In this article we are looking at packaged foods and what to look for on the label. Ideally, our diets would be made up mostly of unpackaged foods (ie. Fruits, vegetables, lean meats, nuts, seeds etc). But In reality, we do consume some packaged foods in our day to day diet and that is ok! Not all packaged foods are unhealthy and knowing what to look for is a really great start in picking the right ones.
Every packaged food is required by law to tell us a few different things about a product. Let’s have a look at what these are…
The ingredients in the product must be listed in order of largest to smallest, according to weight. This can be really useful to check out, just to make sure that the product you are looking at contains some good quality ingredients and that they are mostly at the top of the list.
If a product contains any food that may cause an allergic reaction (such as peanuts, tree nuts, sesame seeds, eggs, fish, shellfish, soy, lupin and wheat), our Food Standards Code required them to be declared on labels whenever they are present either as an ingredient, or as a compound of food additives or processing aids.

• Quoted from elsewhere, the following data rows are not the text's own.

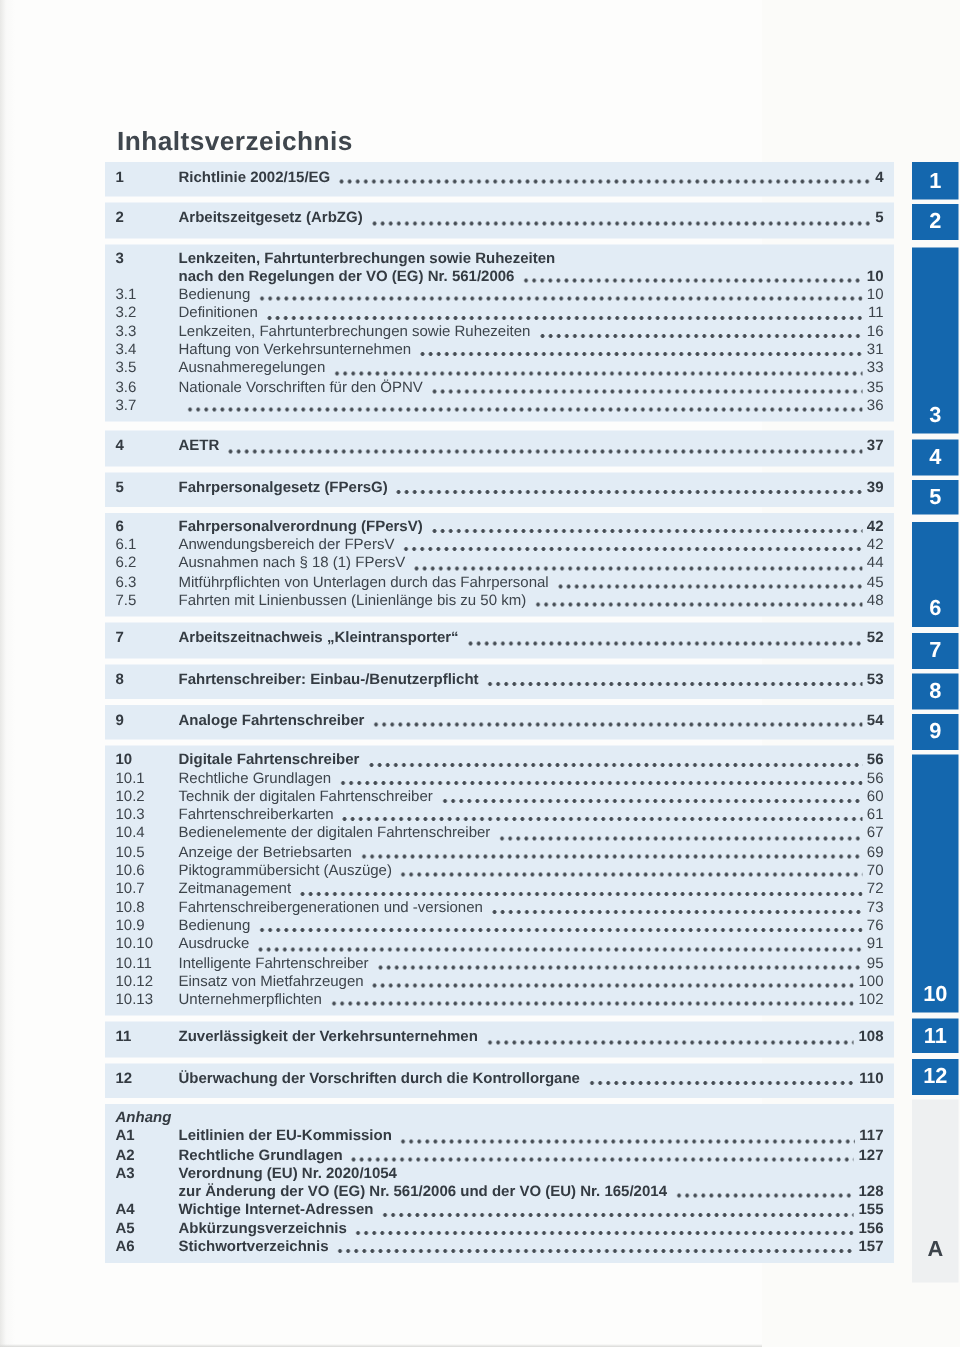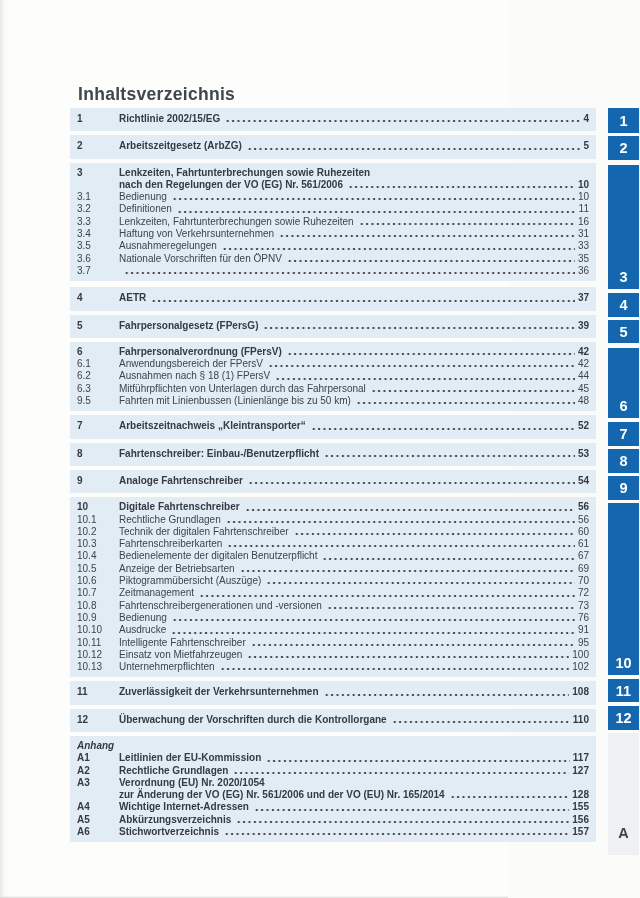--- a/index.html
+++ b/index.html
@@ -183,21 +183,21 @@
           <span class="leader"></span>
           <span class="page-num">44</span>
         </div>
         <div class="row">
           <span class="num">6.3</span>
           <span class="entry-text">Mitführpflichten von Unterlagen durch das Fahrpersonal</span>
           <span class="leader"></span>
           <span class="page-num">45</span>
         </div>
         <div class="row">
-          <span class="num">9.5</span>
+          <span class="num">7.5</span>
           <span class="entry-text">Fahrten mit Linienbussen (Linienlänge bis zu 50 km)</span>
           <span class="leader"></span>
           <span class="page-num">48</span>
         </div>
       </div>
       <div class="band single" id="sec-7">
         <div class="row bold">
           <span class="num">7</span>
           <span class="entry-text">Arbeitszeitnachweis „Kleintransporter“</span>
           <span class="leader"></span>
@@ -240,21 +240,21 @@
           <span class="page-num">60</span>
         </div>
         <div class="row">
           <span class="num">10.3</span>
           <span class="entry-text">Fahrtenschreiberkarten</span>
           <span class="leader"></span>
           <span class="page-num">61</span>
         </div>
         <div class="row">
           <span class="num">10.4</span>
-          <span class="entry-text">Bedienelemente der digitalen Benutzerpflicht</span>
+          <span class="entry-text">Bedienelemente der digitalen Fahrtenschreiber</span>
           <span class="leader"></span>
           <span class="page-num">67</span>
         </div>
         <div class="row">
           <span class="num">10.5</span>
           <span class="entry-text">Anzeige der Betriebsarten</span>
           <span class="leader"></span>
           <span class="page-num">69</span>
         </div>
         <div class="row">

Gluten containing cereals also need to be declared so that people with Coeliac disease and other cereal allergies can easily identify these products. If a product is labelled Gluten Free on the front of its package, there is no need to check the ingredients as it has to comply with the standards in Australia to be able to claim this!
The Nutrition Information Panel on any food product will tell us the nutrients contained in both a standard serving size of that product, as well as what you’ll get per 100g.
When comparing two different products, it is usually recommend that you use the per 100g column, as serving sizes will differ between brands. For example, one tub of yoghurt may have a standard serving as 90g and another may have a standard serving as 120g. With a product like this, you will usually just eat the amount that you feel like, rather than measuring out the specific serve they have recommended – thus comparing per 100g makes sense!
In the case of something like a muesli bar though, where you will definitely just eat one of their serving sizes (because they come individually wrapped), you could then compare per serve.
The label will tell us the energy (calories or kilojoules), protein, fat, saturated fat, carbohydrates, sugar, fibre and sodium in the product. You can grab our handy label reading guide HERE, which will give you a really good idea of what to look for on a label for each of these nutrients.
Different people, depending on their goals or health conditions, will need to focus their attention to different nutrients on the information panel.
If the goal is fat loss, then looking at the energy in food is key.
If someone has diabetes, then it is important to look at the carbohydrates in food.
For general health, it can be important to factor in the energy of the food as well as the protein content and fibre.
We have attached our handy guide for you to use when looking at food labels but it is important to note that it is just a guide and not gospel! You need to keep in mind the nature of the product you are looking at and what you might expect to find in there.
For example, not every product needs to be super high in protein (you don’t really need to be getting a lot of protein from your cereal or bread – they are carb based foods and a focus on wholegrains is better than one on protein).